Giulia: a heroine without filters
Ciro De Caro surprises once again with his third film Giulia – Una selvaggia voglia di libertà, after Spaghetti Story and Acqua di marzo, both positively received by critics and audiences.
Giulia (Rosa Palasciano) is constantly caught between the need for love and for a family and an overwhelming desire for freedom. In her journey through a sunny summer Rome, she is joined by characters as atypical as herself (Valerio Di Benedetto, Fabrizio Ciavoni and Matteo Quinzi are also in the cast).
Rosa Palasciano is among the nominees for the David di Donatello Awards 2022 in the category Best Leading Actress for Giulia.
“Truth, strictness and lightness’”: how do these three concepts translate into your directing?
It is a process from writing to editing. Technically, I try to leave as much space as possible for the actors. I ask the entire technical cast not to limit the physicality, the expressiveness, the movements of the actors in any way. I ask the actors to embrace the character without turning into something else. I did not foresee any make-up department because it seemed to me an excessive step towards fiction. For those characters, everyday life is without make-up. Lightness because everything must be simple, from the crew to the technical equipment, to the relationship on the set with everyone, especially the actors. I don’t like to say that I ‘direct’ them, but that together we find a common path. The lightness of being able to move freely without having constraints, weights, which keep you stuck to choices made at the table and which it would then be better to change.
You wrote the film with Rosa Palasciano. What was the creative process like between the two of you?
Working with Rosa, I realized that if I had only had to write a character like this, I would have once again told a female character as we men imagine it: in a superficial and disrespectful way. Rosa helped me to understand how limited and superficial the vision we have of a female character can be.
Giulia’s is a complex character who breaks with the stereotypical representation we often see in cinema. What are the nuances that make the protagonist so real?

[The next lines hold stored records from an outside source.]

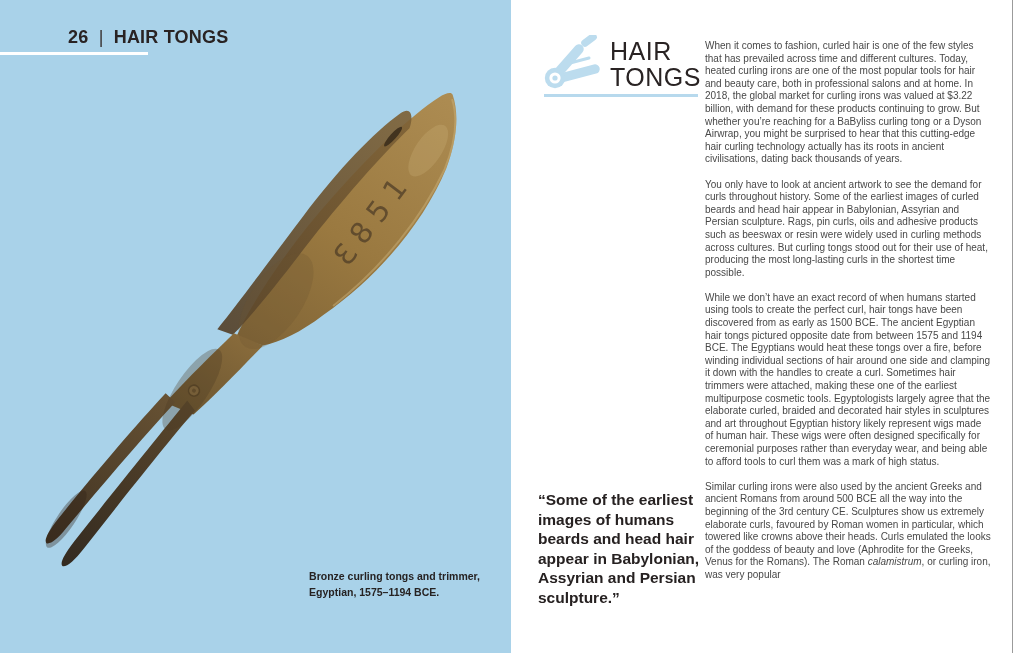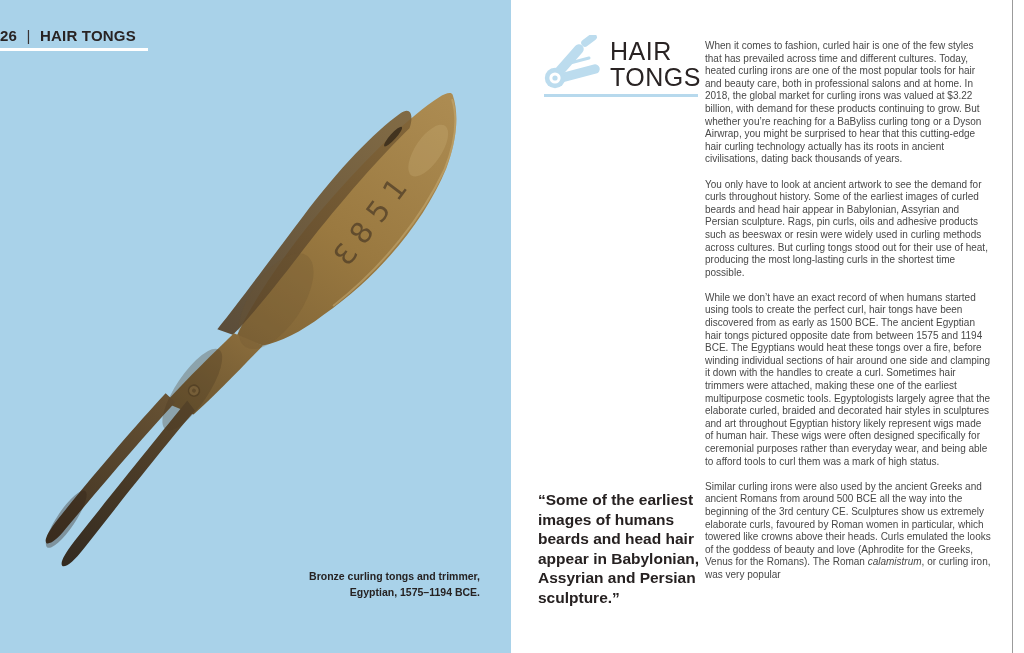--- a/index.html
+++ b/index.html
@@ -23,7 +23,7 @@
   }
   .page-header{position:absolute;top:27px;left:0;}
   .page-header-text{
-    font-size:15px;font-weight:700;
+    padding-left:68px;font-size:18px;font-weight:700;
     letter-spacing:.2px;color:var(--ink);white-space:nowrap;
   }
   .page-header-text .divider{font-weight:400;margin:0 5px;color:#3a3434;}

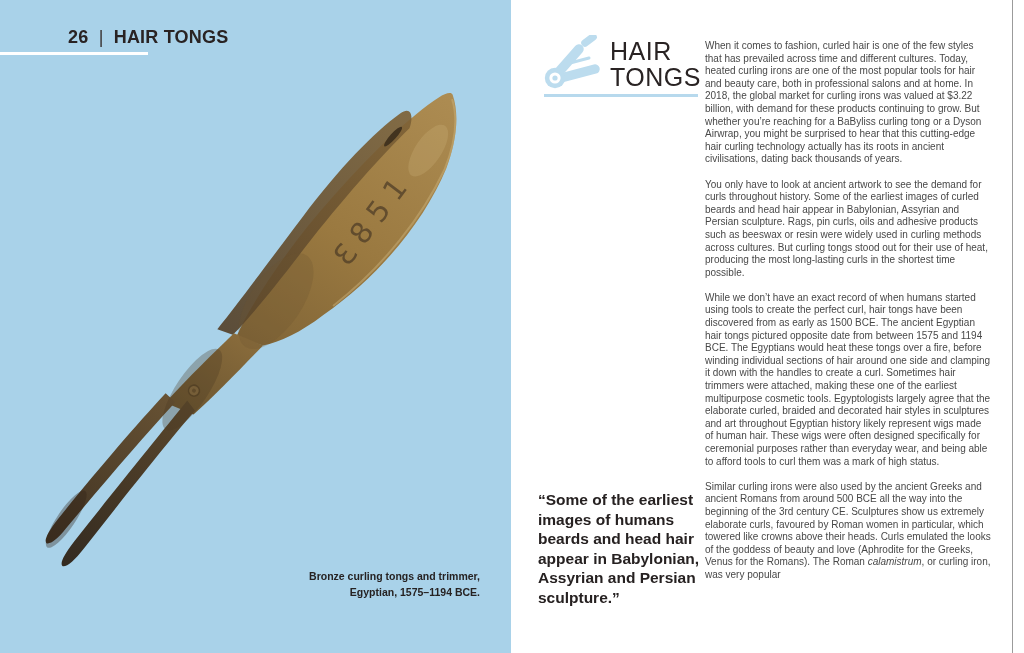--- a/index.html
+++ b/index.html
@@ -30,7 +30,7 @@
   .header-rule{margin-top:4px;width:148px;height:2.5px;background:#ffffff;}
   .photo-svg{position:absolute;left:0;top:0;}
   .caption{
-    position:absolute;right:31px;top:569px;text-align:right;
+    position:absolute;right:31px;top:569px;
     font-size:10.5px;font-weight:700;line-height:15.5px;color:#262222;
   }
   

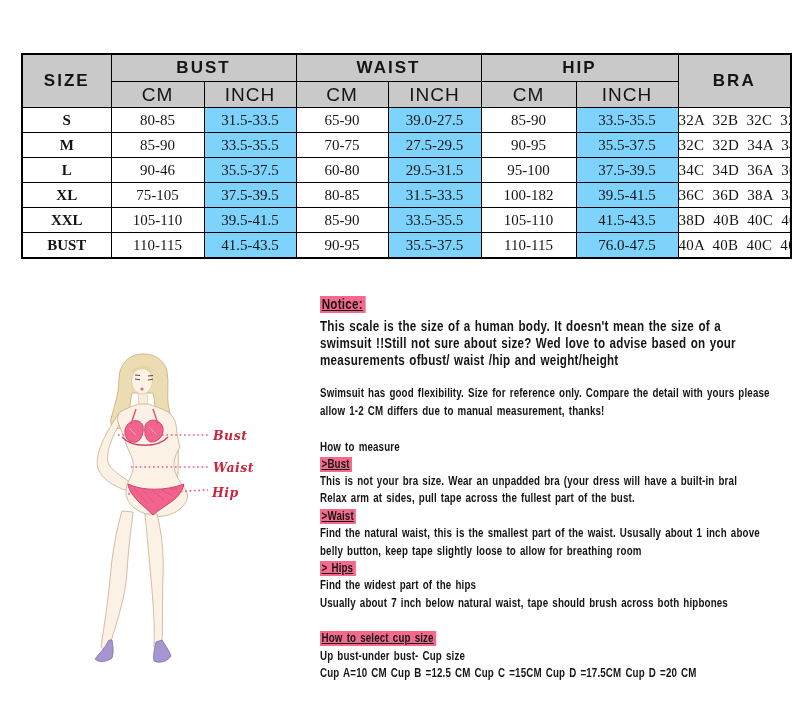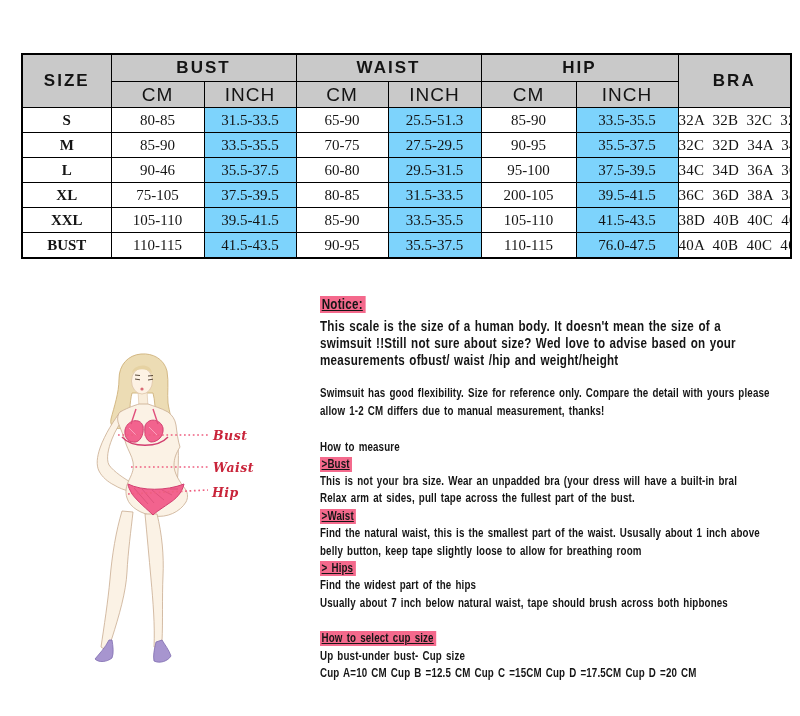--- a/index.html
+++ b/index.html
@@ -73,7 +73,7 @@
         <td>80-85</td>
         <td class="inch">31.5-33.5</td>
         <td>65-90</td>
-        <td class="inch">25.5-51.3</td>
+        <td class="inch">39.0-27.5</td>
         <td>85-90</td>
         <td class="inch">33.5-35.5</td>
         <td class="bra">32A 32B 32C 32D</td>

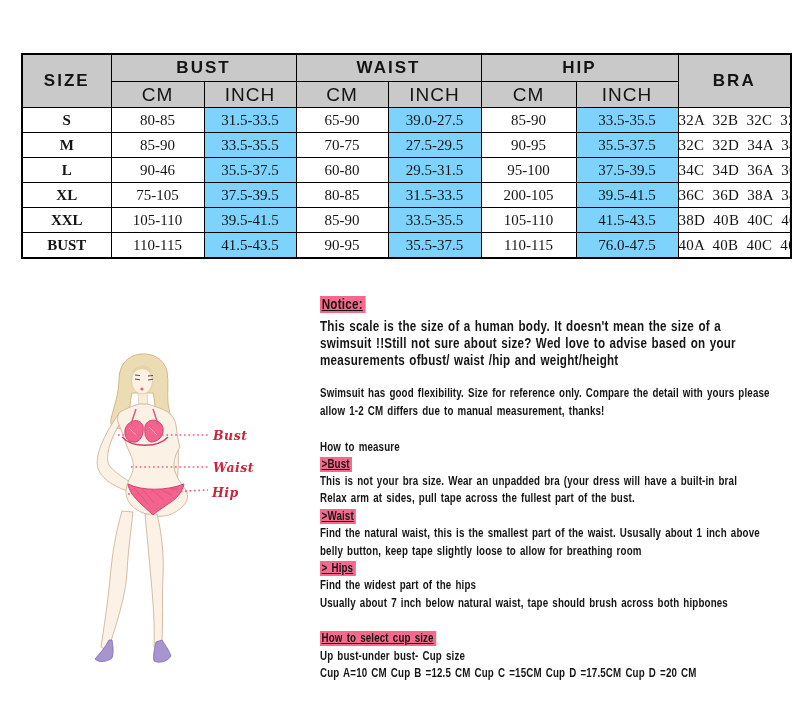--- a/index.html
+++ b/index.html
@@ -104,7 +104,7 @@
         <td class="inch">37.5-39.5</td>
         <td>80-85</td>
         <td class="inch">31.5-33.5</td>
-        <td>200-105</td>
+        <td>100-182</td>
         <td class="inch">39.5-41.5</td>
         <td class="bra">36C 36D 38A 38B</td>
       </tr>

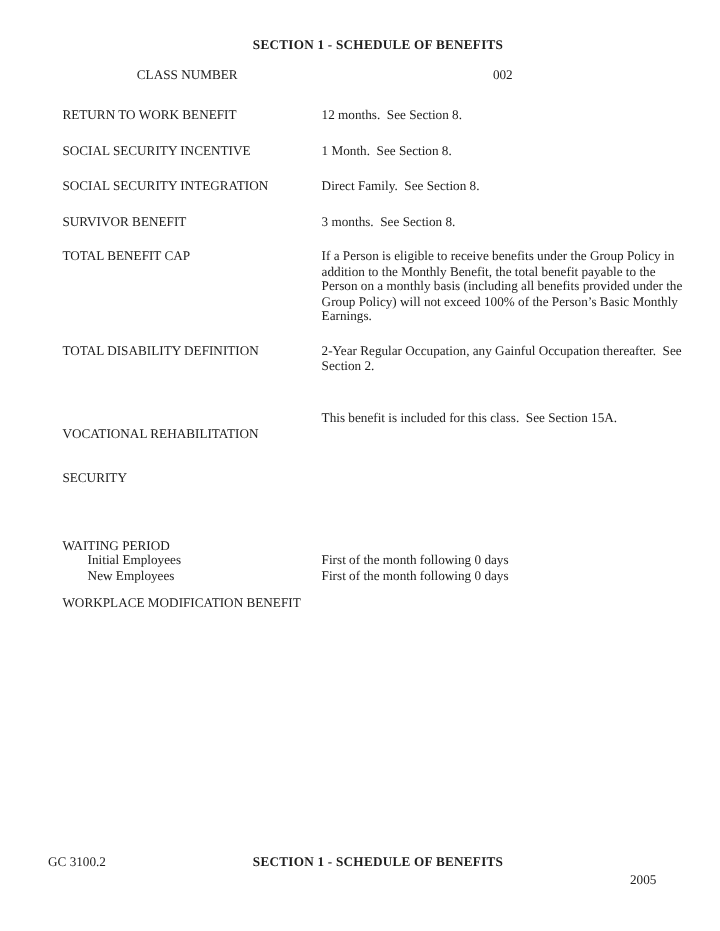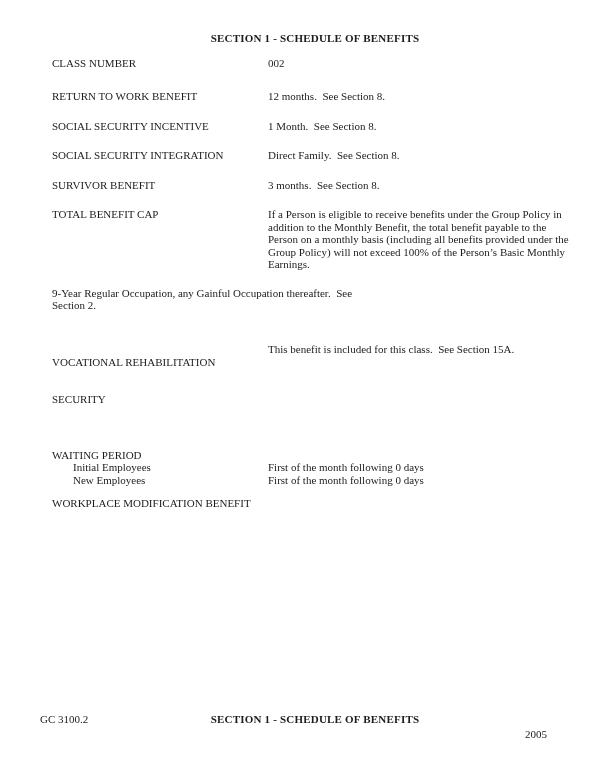--- a/index.html
+++ b/index.html
@@ -39,7 +39,7 @@
     flex: none;
     white-space: pre-wrap;
   }
-  .mb-xl { margin-bottom: 21px; }
+  .mb-xl { margin-bottom: 21px; text-align: center; }
   .mb-lg { margin-bottom: 17px; }
   .mb-para { margin-bottom: 16px; }
   .mb-def { margin-bottom: 19px; }

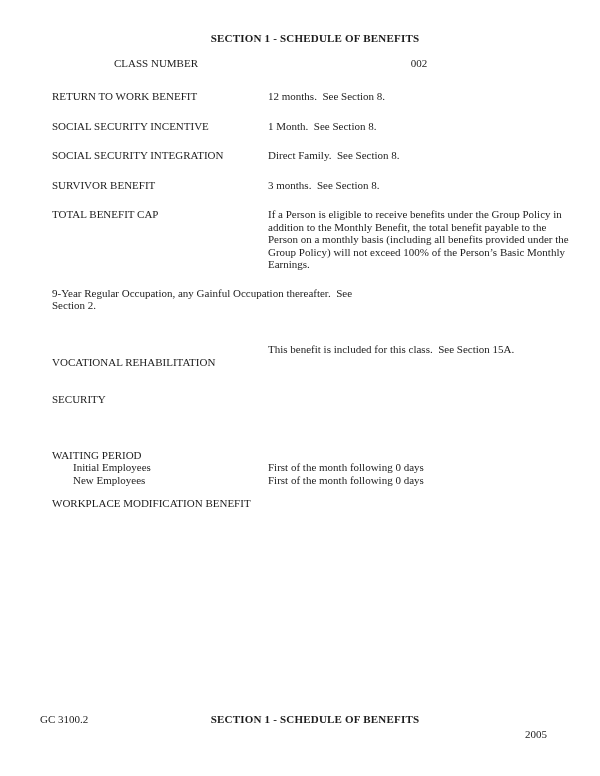--- a/index.html
+++ b/index.html
@@ -106,6 +106,7 @@
     </div>
 
     <div class="row mb-def">
+      <div class="label">TOTAL DISABILITY DEFINITION</div>
       <div class="value">9-Year Regular Occupation, any Gainful Occupation thereafter.  See Section 2.</div>
     </div>
 

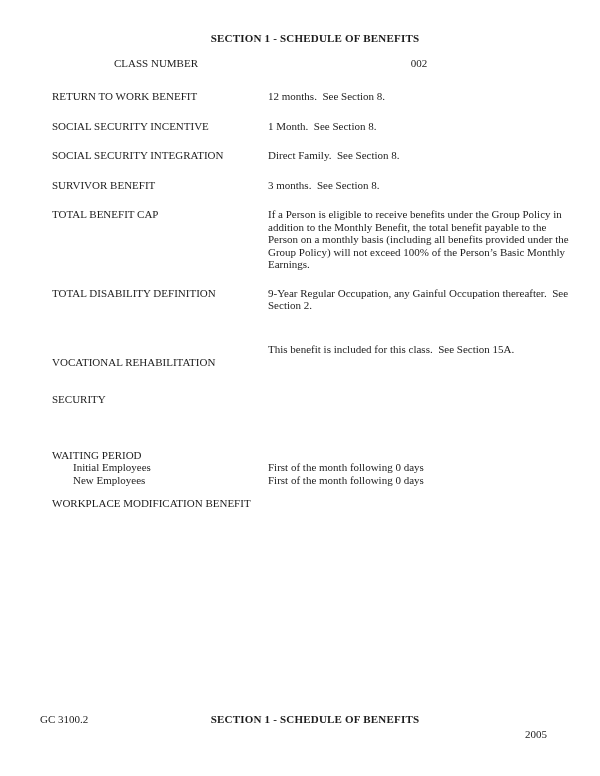--- a/index.html
+++ b/index.html
@@ -107,7 +107,7 @@
 
     <div class="row mb-def">
       <div class="label">TOTAL DISABILITY DEFINITION</div>
-      <div class="value">9-Year Regular Occupation, any Gainful Occupation thereafter.  See Section 2.</div>
+      <div class="value">2-Year Regular Occupation, any Gainful Occupation thereafter.  See Section 2.</div>
     </div>
 
     <div class="row mb-voc">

With Rosa, who is a talented and instinctive actress, we set ourselves the challenge of writing and staging a character that would walk a fine line, to make it real and true. Giulia is a character you both hate and love, and if Rosa didn’t have the ability to walk this fine line she would have easily fallen into drama, melodrama or comedy. The nuances make this character believable, and they are made up of the little things that are often cut out in cinema because they are too normal.
At the beginning of the film Giulia says she wants a family, then paradoxically she clashes with her ex-boyfriend’s relatives during a meeting.
Giulia clashes with a broader concept not only of family, but of reality, which considers only a planned and predictable life to be desirable. Her ex-boyfriend’s family represents those who cannot understand people who live differently in our society, which does not necessarily mean in a totally opposite way. There is a fracture, a clash of two worlds that cannot be together. Although they both want the same thing as a concept they are looking for two different kind of family.
Giulia is constantly collecting abandoned toys without having given birth to any children...
The idea came to us while we were walking by the sea: at sunset the waves were carrying used toys on the beach. It wasn’t planned, but it helped us to build the character of Giulia who accumulates toys like an ant accumulates food for the winter, hoping that her wish for motherhood will come true. Giulia has no money and that is how she can prepare things for this child she so badly wants. I like to imagine that this child is also her, it is Giulia as a child, the character who is not seen but to whom she would like to give a childhood probably better than the one she had.